ResNet-50 | 70.37* | ||
Cancer | 72.88 | 67.19 | 69.92 |
Adenoma | 47.92 | 53.49 | 50.55 |
Control | 81.61 | 81.61 | 81.61 |
Controls: non-cancerous or non-precancerous lesions. *, F1-weighted: the weighted average F1 score across all classes, where the weights are the number of true instances for each class. ResNet50, Residual Network 50; VGG_11_BN, Visual Geometry Group 11_BN; ViT, Vision Transformer.
The diagnostic yields of ResNet-50 and endoscopists for CRC and adenoma are summarized in Table 6 (principal analysis). The per-category sensitivity of ResNet-50 and endoscopists were the highest for CRC (72.88% and 62.71–66.10%, respectively) and lowest for adenoma (47.92% and 33.33–35.42%, respectively).
Table 6
Pathological type | Diagnostic performance (%) | ||||
---|---|---|---|---|---|
Accuracy | Sensitivity | Specificity | PPV | NPV | |
Cancer† | |||||
ResNet-50 | 80.93 | 72.88 | 84.44 | 67.19 | 87.69 |
All endoscopists | 59.54 | 58.08 | 60.01 | 39.25 | 76.46 |
All experts | 65.72 | 64.41 | 66.30 | 45.52 | 81.00 |
Expert1 | 64.43 | 62.71 | 65.19 | 44.05 | 80.00 |
Expert2 | 67.01 | 66.10 | 67.41 | 46.99 | 81.99 |
All nonexperts | 53.35 | 51.70 | 53.73 | 32.98 | 71.92 |
Nonexpert1 | 52.58 | 50.85 | 53.33 | 32.26 | 71.29 |
Nonexpert2 | 54.12 | 52.54 | 54.12 | 33.70 | 72.55 |
Adenoma‡ | |||||
ResNet-50 | 76.80 | 47.92 | 86.30 | 53.49 | 83.44 |
All endoscopists | 71.27 | 29.17 | 85.11 | 39.64 | 78.50 |
All experts | 74.75 | 34.38 | 88.02 | 48.61 | 80.32 |
Expert1 | 73.71 | 33.33 | 86.99 | 45.71 | 79.88 |
Expert2 | 75.78 | 35.42 | 89.04 | 51.51 | 80.75 |
All nonexperts | 67.79 | 23.96 | 82.20 | 30.67 | 76.68 |
Nonexpert1 | 68.04 | 22.92 | 82.88 | 30.56 | 76.58 |
Nonexpert2 | 67.53 | 25.00 | 81.51 | 30.77 | 76.77 |
†, the performance in differentiating colorectal cancer from non-malignant diseases; ‡, the performance in differentiating adenomas from non-adenoma diseases. AI, artificial intelligence; EUS, endoscopic ultrasonography; NPV, negative predictive value; PPV, positive predictive value; ResNet50, Residual Network 50.

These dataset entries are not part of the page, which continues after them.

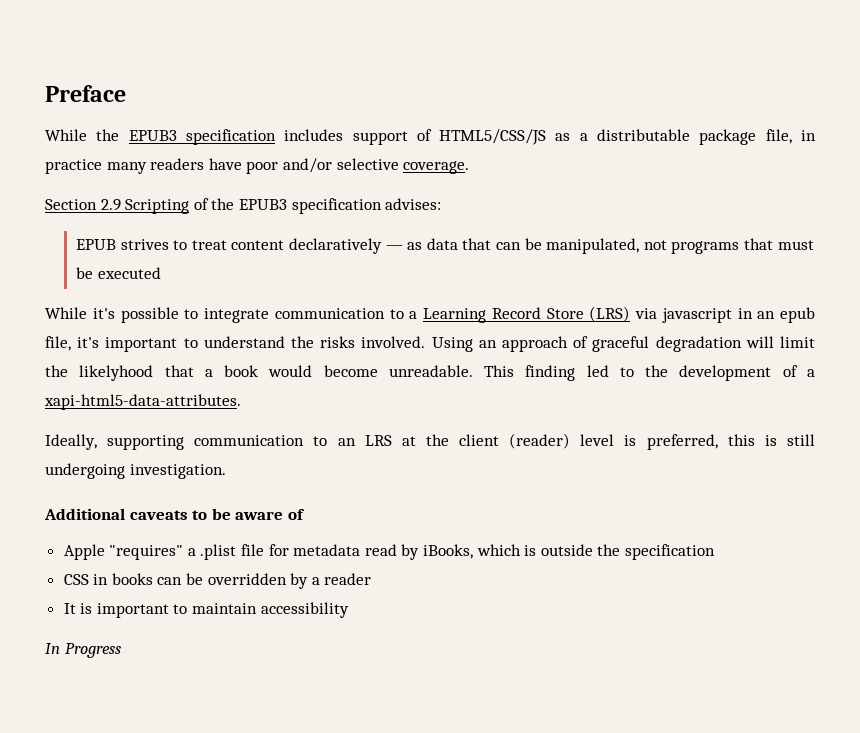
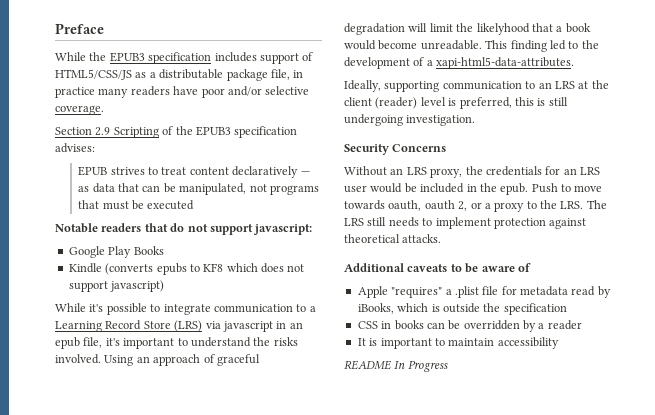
+ Notable readers that do not support javascript:
+ Google Play Books
+ Kindle (converts epubs to KF8 which does not support javascript)
+ Security Concerns
+ Without an LRS proxy, the credentials for an LRS user would be included in the epub. Push to move towards oauth, oauth 2, or a proxy to the LRS. The LRS still needs to implement protection against theoretical attacks.
- In Progress
+ README In Progress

For the diagnosis of cancer (Table 6), the accuracy, sensitivity, specificity, and PPV and NPV of the ResNet-50 were 80.93%, 72.88%, 84.44%, 67.19% and 87.69%, respectively, while for the experts, these values were 74.75% (range, 73.71–75.78%), 64.41% (range, 62.71–66.10%), 66.30% (range, 65.19–67.41%), 45.52% (range, 44.05–46.99%) and 81.00% (range, 80.00–81.99%), respectively. The accuracy of ResNet-50 was greater than that of all endoscopists (P<0.05), its specificity was greater than that of all the experts (P<0.001), and its sensitivity was greater than that of all the nonexperts (P<0.05). The interobserver agreement among the experts (Fleiss’ κ=0.590) for differentiating cancers from noncancers was fair, and that among the nonexperts was slight (Fleiss’ κ=0.184).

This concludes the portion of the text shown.